Ultimately, the national director wants to see what she calls unified sports events, whereby teams containing a mixture of mentally challenged and regular athletes would take part together in competitive sports.

"Unified sports would develop a camaraderie and show people that the mentally challenged are just like anyone else,'' she said.

Greater involvement between coaches from the Island's regular sports associations and Special Olympics is yet another goal Mrs. Bernard-Lambert has in her sights.

"We are also a sporting group,'' she said. "What better coaches can you have than those who are actually in a specific sport to train our Special Olympics athletes?'' The national director was at pains to dispel the public perception that all mentally challenged people were hopelessly retarded and incapable of doing anything.

"We have very high level functioning as well as low functioning athletes because our organisation welcomes everyone,'' she assured.

Mrs. Bernard-Lambert is appealing for more volunteers to come forward and work with the athletes at the regular Saturday games, which take place at Warwick Secondary School field from 9 a.m. to 11 a.m.

"They don't have to be great at a particular sport. Sometimes we need more volunteers to work one on one with an athlete and give them a little bit more encouragement,'' she explained.

Anyone wishing to help should contact Mrs. Bernard-Lambert at 292-2369 or 234-1894.

Special Olympics is an international programme of year-round sports training and competition for children and adults with mental retardation. It began in 1968 when Eunice Kennedy Shriver organised the first International Special Olympics Games in Chicago, Illinois. Mrs. Shriver saw that people with mental retardation were far more capable in sports and physical activities than many experts thought.

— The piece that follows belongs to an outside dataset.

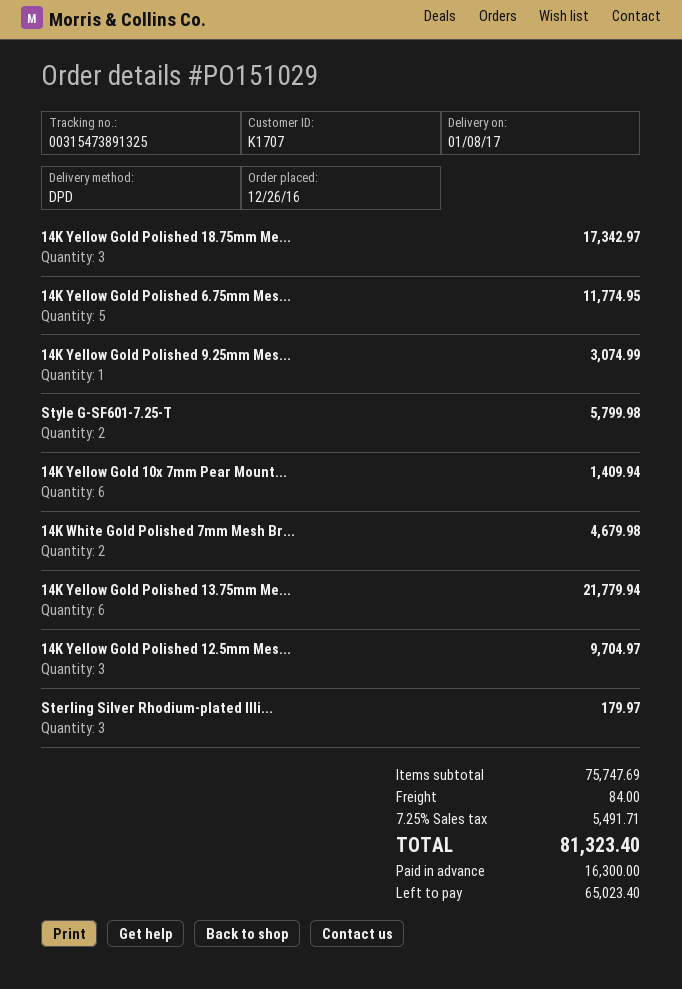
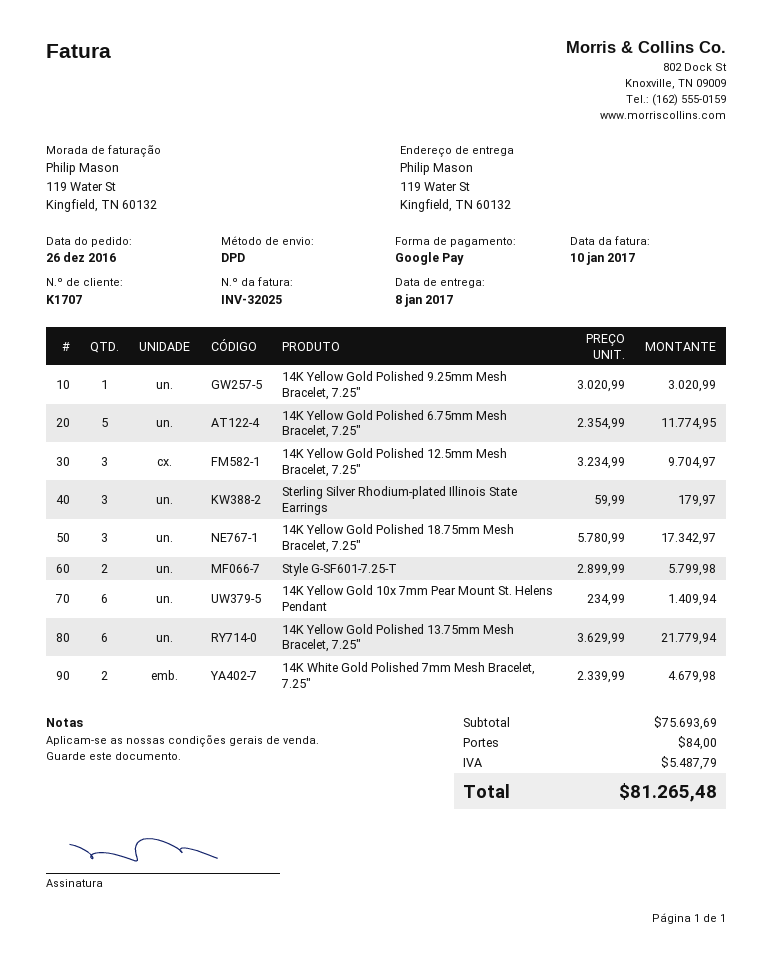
14K Yellow Gold Polished 9.25mm Mes...: 1 for 3074.99 -> 1 for 3020.99
subtotal: 75747.69 -> 75693.69
tax: 5491.71 -> 5487.79
total: 81323.40 -> 81265.48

Today, there are accredited Special Olympics programmes in approximately 120 countries around the world, including Bermuda.

This year, Special Olympics International is marking its 25th anniversary with a special celebration in Disney World, Florida, and Bermuda plans to send a group.

"It is going to be very exciting,'' Mrs. Bernard-Lambert promised. "We are putting together a group who wish to go, and we are planning to hold some fund-raisers to help defray the costs of the trip.'' The national director is also excited about a new fund-raiser being innovated by the United States Naval Air Station. The USNAS will host a basketball game at the Base gymnasium, when a team of their officers will challenge a Bermuda team to include local dignitaries and Canadian Forces personnel. All proceeds will go to the Special Olympics.

Other events planned prior to the organisation's annual May Games include an athletes' church service and luncheon on May 9 and the annual Torch Run on May 15, when pledged runners from the Bermuda Police, Fire Service, US and Canadian bases participate in the biggest fund-raiser of the year.

Revenue raised for Special Olympics helps to send mentally challenged athletes to the International Olympics once every five years, and also to meets in the Caribbean.

SPECIAL OLYMPICS new national director, Mrs. Cecilia Bernard-Lambert, aims to improve the lot of Bermuda's mentally challenged athletes.

SPECIAL DAY -- Miss Berneice Godwin and Mr. Craig Dickens, surrounded by other Special Olympics participants, hold the torch to light the Olympic flame which marks the start of last year's Games.